Since yesterday, Brazil has exceeded 5.000 dead and has not yet applied a nationwide lockdown – The president's popularity falters but he: "I don't work miracles".

Covid, more deaths in Brazil than in China. Bolsonaro: "What do you want me to do?"

“So what? I'm sorry, but what do you want me to do? I am the Messiah, but I do not perform miracles”. With these incredible words, the president of Brazil Jair Bolsonaro, whose popularity has been falling apart since the beginning of the coronavirus emergency (an emergency perceived only by local governors and the population, certainly not by him), commented on a piece of news that makes you shiver : the green-gold country, which until a few weeks ago counted the dead on the fingers of one hand, recorded almost 28 only yesterday, 500 April. The total is now more than 5.000 and has even surpassed China. Brazil today, according only to official data which as we know are impossible to decipher, is the eleventh country in the world by number of infections: nothing dramatic, except that it is also the only one that has not adopted the lockdown at a global level. federal but only of individual states, and only for short periods.

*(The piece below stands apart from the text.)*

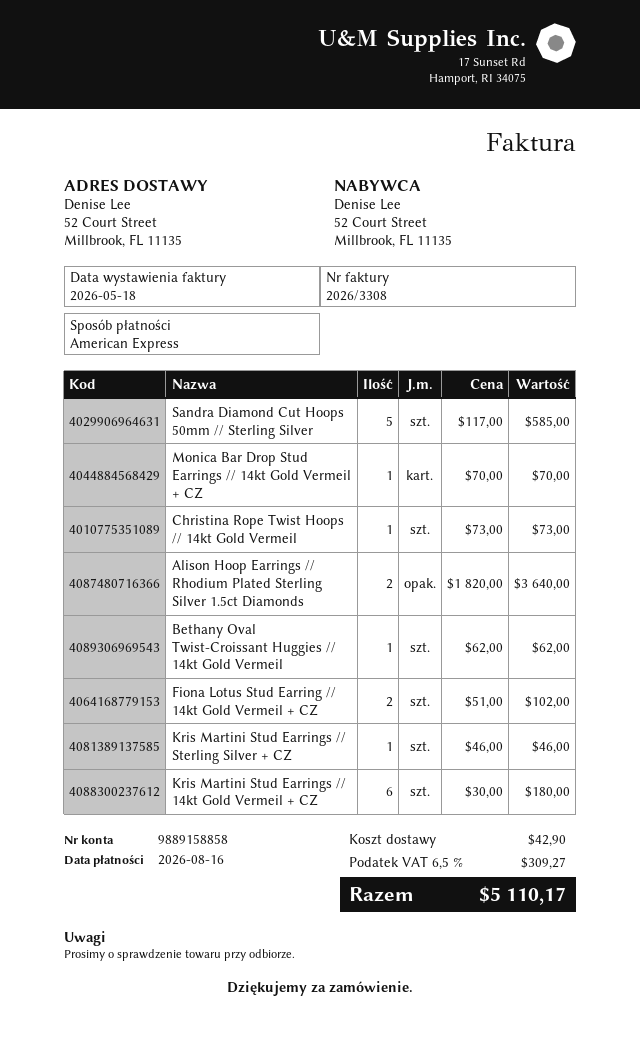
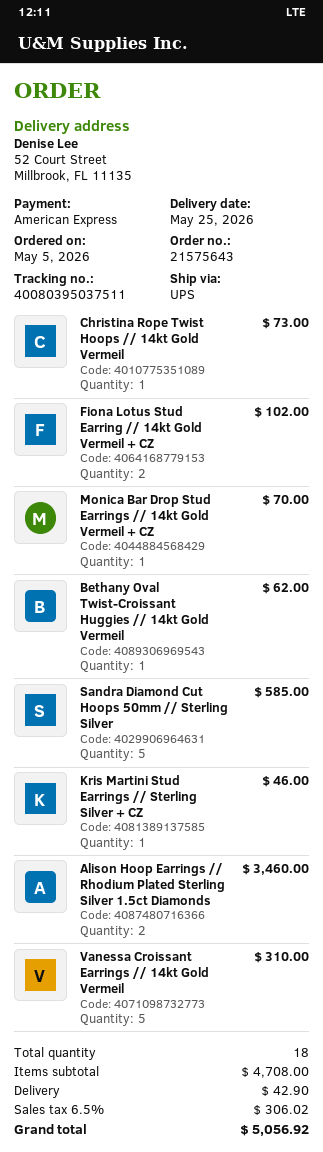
Alison Hoop Earrings // Rhodium Plated Sterling Silver 1.5ct Diamonds: 2 for 3640.00 -> 2 for 3460.00
Kris Martini Stud Earrings // 14kt Gold Vermeil + CZ: 6 for 180.00 -> none
Vanessa Croissant Earrings // 14kt Gold Vermeil: none -> 5 for 310.00
tax: 6.5% = 309.27 -> 6.5% = 306.02
total: 5110.17 -> 5056.92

In fact, while in many areas of Brazil normal life has returned (or has never been abandoned), the epidemic is making its way. The images of the mass graves of Manaus, a city in the heart of the Amazon where Covid has also arrived, have gone around the world, thanks to the air connections with the rest of the country and with the United States. Even indigenous tribes have launched an appeal to contain the spread of the virus, which would cause a massacre if it were to reach even the most remote reserves: “Here the coronavirus means extinction”. However, President Bolsonaro seems to care relatively little about all this: his consideration of the Amazon and of ethnic minorities has never seemed worthy of a country like Brazil. “No one has ever denied that there would have been deaths – dismissed the journalists -. I have always said that the virus would reach 70% of the population”.

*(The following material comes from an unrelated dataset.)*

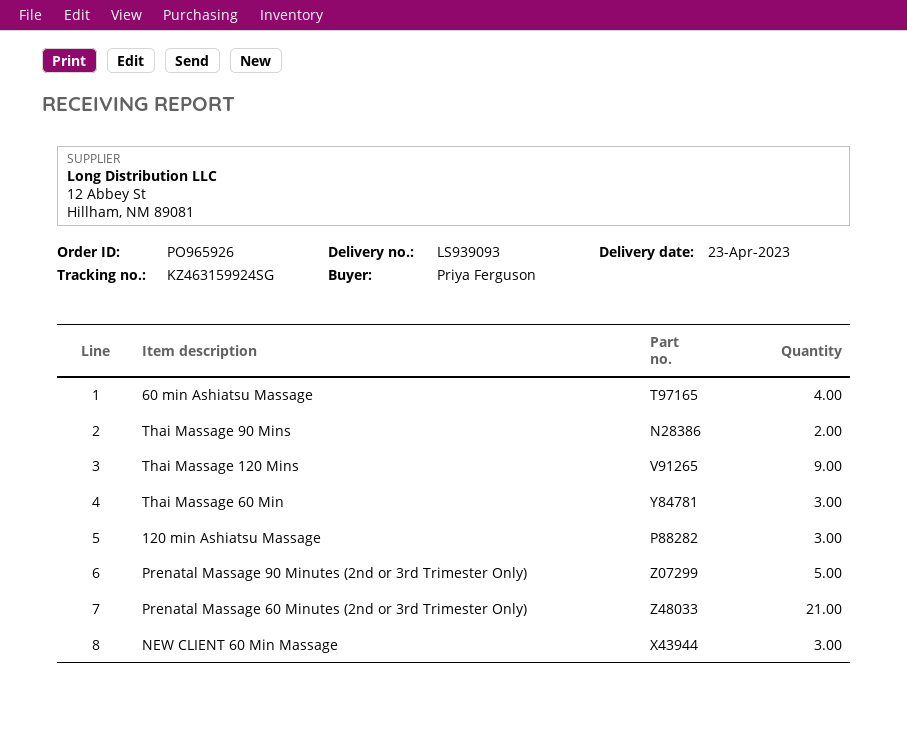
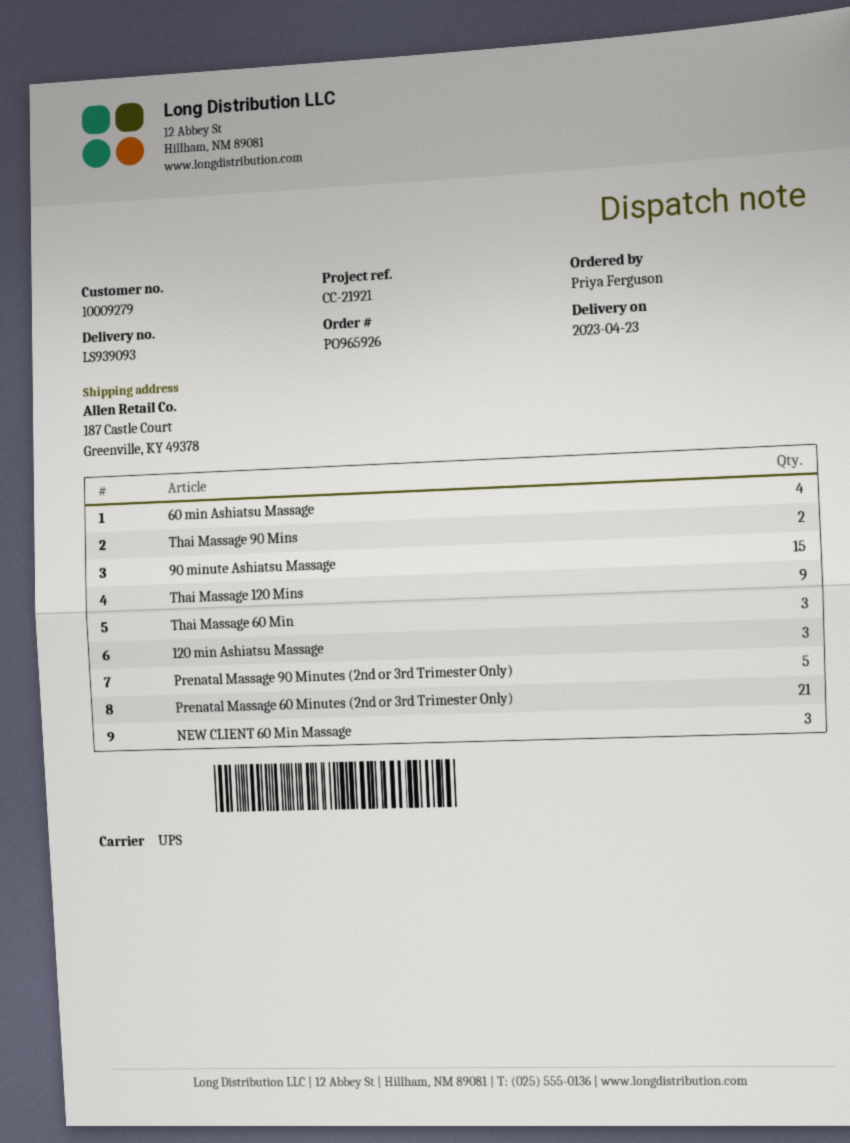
90 minute Ashiatsu Massage: none -> 15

The truth is that Bolsonaro seems to have his days, if not his weeks numbered: the government is falling apart and after the farewell of the Minister of Health Super Minister of Justice Sergio Moro has also abandoned, the magistrate of the investigation Lava Jato (Brazilian Mani Pulite), the man who sent former president Lula to prison, effectively ousting him from the presidential elections which then saw the triumph of the conservative leader. Moro in Brazil is a controversial character but for some a national hero, e his resignation make Bolsonaro's popularity wobble. Not only that: in the last few days the possible involvement of one of his sons, Carlos, in the gunshot murder - which took place in 2018 - of Rio's city councilor Marielle Franco, an event that had shocked the country, has also emerged.

What would happen if Bolsonaro was ousted by popular acclaim, given that even the generals who support him (and who are ministers in his government) begin to question his leadership? One would not go to the vote, as would happen in other countries, but "Bozo" (as his denigrators call him) would be replaced by his deputy until the end of the mandate, in 2022.